The visit could only take place within the limits set by China’s religious policies. Chinese authorities in charge of religious policy require the faithful to “love the motherland and their faith”.

Once back in Hong Kong, Bishop Chow explained this principle, but certainly did not endorse its instrumental use. Simply put, loving simultaneously one’s country and one’s religion does not contradict Catholic doctrine. For Bishop Chow, country means its people.

It is encouraging that during the visit a great deal of attention was dedicated to the memory of Matteo Ricci, the missionary who introduced Roman Catholicism to China through friendship, cultural and scientific exchange, and accommodation. A prayer vigil was held in Beijing cathedral for Matteo Ricci’s beatification.

The three guests from Hong Kong visited his grave and those of other religious buried alongside the Italian missionary. The cemetery where they lay is located inside the campus of the Beijing Administration Institute, which also houses the Beijing Municipal Party Committee School. It is impressive how Matteo Ricci still unites two parts that often seem far apart, i.e. the Catholic faith and the Chinese nation.

A few days ago, the three leaders spoke about their visit, in Cantonese with English subtitles, and the video was posted on The Catholic Way YouTube channel. In it, they express in a simple but direct way, what they got from their visit to Beijing.

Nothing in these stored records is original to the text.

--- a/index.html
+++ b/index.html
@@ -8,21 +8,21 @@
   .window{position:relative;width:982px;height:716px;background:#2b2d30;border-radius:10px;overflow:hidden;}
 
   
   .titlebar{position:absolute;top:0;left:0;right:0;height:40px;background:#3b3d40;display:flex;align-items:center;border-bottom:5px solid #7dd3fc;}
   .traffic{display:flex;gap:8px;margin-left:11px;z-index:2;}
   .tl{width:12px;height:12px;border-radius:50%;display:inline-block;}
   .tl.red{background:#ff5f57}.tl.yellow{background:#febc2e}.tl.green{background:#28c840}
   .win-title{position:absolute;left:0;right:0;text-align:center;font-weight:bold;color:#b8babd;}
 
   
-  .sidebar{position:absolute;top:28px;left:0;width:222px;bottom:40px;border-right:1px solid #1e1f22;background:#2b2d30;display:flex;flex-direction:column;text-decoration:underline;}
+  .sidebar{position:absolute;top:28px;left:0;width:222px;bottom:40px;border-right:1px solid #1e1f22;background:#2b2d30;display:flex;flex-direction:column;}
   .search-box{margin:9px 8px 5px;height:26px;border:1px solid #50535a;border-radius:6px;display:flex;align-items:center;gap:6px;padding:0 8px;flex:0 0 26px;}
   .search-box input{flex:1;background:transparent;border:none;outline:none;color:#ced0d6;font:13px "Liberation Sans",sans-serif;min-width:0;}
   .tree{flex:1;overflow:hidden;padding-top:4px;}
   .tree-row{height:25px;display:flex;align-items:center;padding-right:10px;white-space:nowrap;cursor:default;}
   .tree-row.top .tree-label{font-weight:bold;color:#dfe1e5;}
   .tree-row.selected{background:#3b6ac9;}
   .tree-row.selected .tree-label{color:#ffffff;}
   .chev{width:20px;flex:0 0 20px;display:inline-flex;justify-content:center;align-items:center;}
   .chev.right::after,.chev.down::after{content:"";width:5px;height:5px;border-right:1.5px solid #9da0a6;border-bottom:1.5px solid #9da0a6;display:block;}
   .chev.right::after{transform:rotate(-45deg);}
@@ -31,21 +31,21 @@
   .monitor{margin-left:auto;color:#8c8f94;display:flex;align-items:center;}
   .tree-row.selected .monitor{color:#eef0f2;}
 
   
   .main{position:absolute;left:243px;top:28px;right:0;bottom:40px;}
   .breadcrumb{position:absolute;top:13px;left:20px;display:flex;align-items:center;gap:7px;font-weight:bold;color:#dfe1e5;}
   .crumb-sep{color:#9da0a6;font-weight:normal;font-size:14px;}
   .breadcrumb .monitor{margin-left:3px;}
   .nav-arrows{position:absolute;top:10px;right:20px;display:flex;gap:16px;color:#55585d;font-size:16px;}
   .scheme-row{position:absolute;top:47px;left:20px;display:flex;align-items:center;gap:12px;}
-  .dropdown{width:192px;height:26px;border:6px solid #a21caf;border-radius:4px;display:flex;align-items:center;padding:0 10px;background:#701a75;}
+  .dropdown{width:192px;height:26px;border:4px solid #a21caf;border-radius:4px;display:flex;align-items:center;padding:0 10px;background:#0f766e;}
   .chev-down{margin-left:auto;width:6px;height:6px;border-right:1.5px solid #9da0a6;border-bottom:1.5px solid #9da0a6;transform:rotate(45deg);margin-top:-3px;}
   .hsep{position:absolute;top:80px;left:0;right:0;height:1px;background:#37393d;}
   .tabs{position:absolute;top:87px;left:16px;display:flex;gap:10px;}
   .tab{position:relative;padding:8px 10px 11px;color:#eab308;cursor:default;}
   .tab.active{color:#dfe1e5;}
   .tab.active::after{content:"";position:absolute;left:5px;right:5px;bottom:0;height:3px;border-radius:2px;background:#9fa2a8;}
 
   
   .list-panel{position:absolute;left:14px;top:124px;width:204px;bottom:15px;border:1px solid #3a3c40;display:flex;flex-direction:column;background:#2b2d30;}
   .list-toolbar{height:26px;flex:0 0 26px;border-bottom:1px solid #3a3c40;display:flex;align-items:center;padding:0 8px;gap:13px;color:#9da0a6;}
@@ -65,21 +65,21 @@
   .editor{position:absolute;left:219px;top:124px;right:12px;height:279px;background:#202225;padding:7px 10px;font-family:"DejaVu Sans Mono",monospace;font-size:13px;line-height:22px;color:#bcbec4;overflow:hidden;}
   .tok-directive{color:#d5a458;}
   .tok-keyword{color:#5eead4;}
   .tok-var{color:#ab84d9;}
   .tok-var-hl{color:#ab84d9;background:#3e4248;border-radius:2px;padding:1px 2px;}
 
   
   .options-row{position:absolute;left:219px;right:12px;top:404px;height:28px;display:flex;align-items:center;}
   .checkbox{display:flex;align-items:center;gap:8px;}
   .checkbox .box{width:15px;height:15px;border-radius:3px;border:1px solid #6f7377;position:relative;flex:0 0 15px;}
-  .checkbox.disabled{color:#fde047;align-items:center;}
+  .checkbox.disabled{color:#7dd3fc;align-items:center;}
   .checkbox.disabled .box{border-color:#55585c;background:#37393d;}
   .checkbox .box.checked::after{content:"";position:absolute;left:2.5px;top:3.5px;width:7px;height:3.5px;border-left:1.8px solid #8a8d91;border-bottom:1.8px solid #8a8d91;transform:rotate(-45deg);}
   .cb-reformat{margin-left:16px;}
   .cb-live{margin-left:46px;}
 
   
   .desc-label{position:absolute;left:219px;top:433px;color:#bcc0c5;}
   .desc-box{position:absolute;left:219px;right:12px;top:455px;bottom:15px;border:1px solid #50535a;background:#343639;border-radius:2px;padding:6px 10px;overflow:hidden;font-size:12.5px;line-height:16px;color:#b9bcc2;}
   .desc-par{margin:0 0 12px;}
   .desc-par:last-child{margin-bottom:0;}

Bishop Chow expresses his gratitude for the welcome, care and fraternity offered by Beijing’s Catholic community. Bishop Joseph Ha cites the experience of discernment made together during  various moments of life. He said he was also struck by how relevant Matteo Ricci's lesson is still today and how strong and alive is the faith of Chinese Catholics he met in Beijing. Vicar General Fr Peter Choy focused on the experience of synodality between Churches and hopes for ever-greater inculturation of the Gospel in China, precisely on the basis of Matteo Ricci’s teachings.

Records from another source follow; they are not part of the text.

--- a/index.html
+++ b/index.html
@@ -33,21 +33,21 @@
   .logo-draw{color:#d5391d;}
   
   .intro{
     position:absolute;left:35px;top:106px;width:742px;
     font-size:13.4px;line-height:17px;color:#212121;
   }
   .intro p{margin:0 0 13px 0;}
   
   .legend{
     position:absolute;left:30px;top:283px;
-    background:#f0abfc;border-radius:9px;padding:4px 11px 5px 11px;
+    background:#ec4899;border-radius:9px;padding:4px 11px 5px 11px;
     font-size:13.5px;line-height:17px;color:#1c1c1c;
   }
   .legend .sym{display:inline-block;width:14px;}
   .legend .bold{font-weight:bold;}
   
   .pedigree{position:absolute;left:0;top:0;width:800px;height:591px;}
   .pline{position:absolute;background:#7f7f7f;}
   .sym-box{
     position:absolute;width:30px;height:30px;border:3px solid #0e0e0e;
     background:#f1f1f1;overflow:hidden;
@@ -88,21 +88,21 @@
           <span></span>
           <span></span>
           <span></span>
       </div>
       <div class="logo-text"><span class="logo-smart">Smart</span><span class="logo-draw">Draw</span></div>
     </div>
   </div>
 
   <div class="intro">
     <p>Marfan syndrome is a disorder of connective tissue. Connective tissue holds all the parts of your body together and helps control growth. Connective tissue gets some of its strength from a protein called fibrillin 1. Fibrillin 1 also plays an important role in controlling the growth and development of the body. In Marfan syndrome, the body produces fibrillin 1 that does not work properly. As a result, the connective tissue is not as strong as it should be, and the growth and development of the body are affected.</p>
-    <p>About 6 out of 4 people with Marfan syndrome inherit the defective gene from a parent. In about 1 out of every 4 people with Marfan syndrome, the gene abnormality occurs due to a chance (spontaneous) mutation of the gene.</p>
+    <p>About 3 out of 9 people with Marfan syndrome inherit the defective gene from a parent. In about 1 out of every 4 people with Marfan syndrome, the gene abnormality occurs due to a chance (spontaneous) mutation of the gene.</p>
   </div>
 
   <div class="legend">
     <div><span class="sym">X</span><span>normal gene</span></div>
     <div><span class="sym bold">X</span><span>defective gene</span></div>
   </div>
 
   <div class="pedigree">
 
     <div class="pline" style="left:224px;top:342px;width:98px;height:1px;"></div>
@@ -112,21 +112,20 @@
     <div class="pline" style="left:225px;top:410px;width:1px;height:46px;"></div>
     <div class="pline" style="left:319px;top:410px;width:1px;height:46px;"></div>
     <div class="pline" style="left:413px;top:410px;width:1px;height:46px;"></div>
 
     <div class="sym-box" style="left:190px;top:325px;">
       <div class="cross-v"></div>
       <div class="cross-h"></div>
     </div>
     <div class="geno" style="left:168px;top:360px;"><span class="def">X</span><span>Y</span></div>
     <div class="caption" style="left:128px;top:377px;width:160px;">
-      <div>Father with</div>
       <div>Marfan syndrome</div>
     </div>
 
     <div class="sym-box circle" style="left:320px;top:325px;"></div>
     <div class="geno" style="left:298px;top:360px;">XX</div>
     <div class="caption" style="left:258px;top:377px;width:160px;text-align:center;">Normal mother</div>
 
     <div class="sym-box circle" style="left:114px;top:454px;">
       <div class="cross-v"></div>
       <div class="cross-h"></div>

The understanding and unity of the three Hong Kong Catholic leaders were awesome. Being together in Beijing was a positive thing that put them at ease. Hopefully, that same feeling of togetherness among sister Churches will grow between Hong Kong’s ecclesial community and Beijing’s as well as those in other dioceses in mainland China.

Now that they are back in Hong Kong, one can hope that the Church in Hong Kong will not be deprived of its freedom and that the demand for clemency for “political” prisoners will be accepted.

May the Diocese of Hong Kong, as a sister Church, support the journey of China’s communities towards greater ecclesial communion with the Catholic Church as a whole.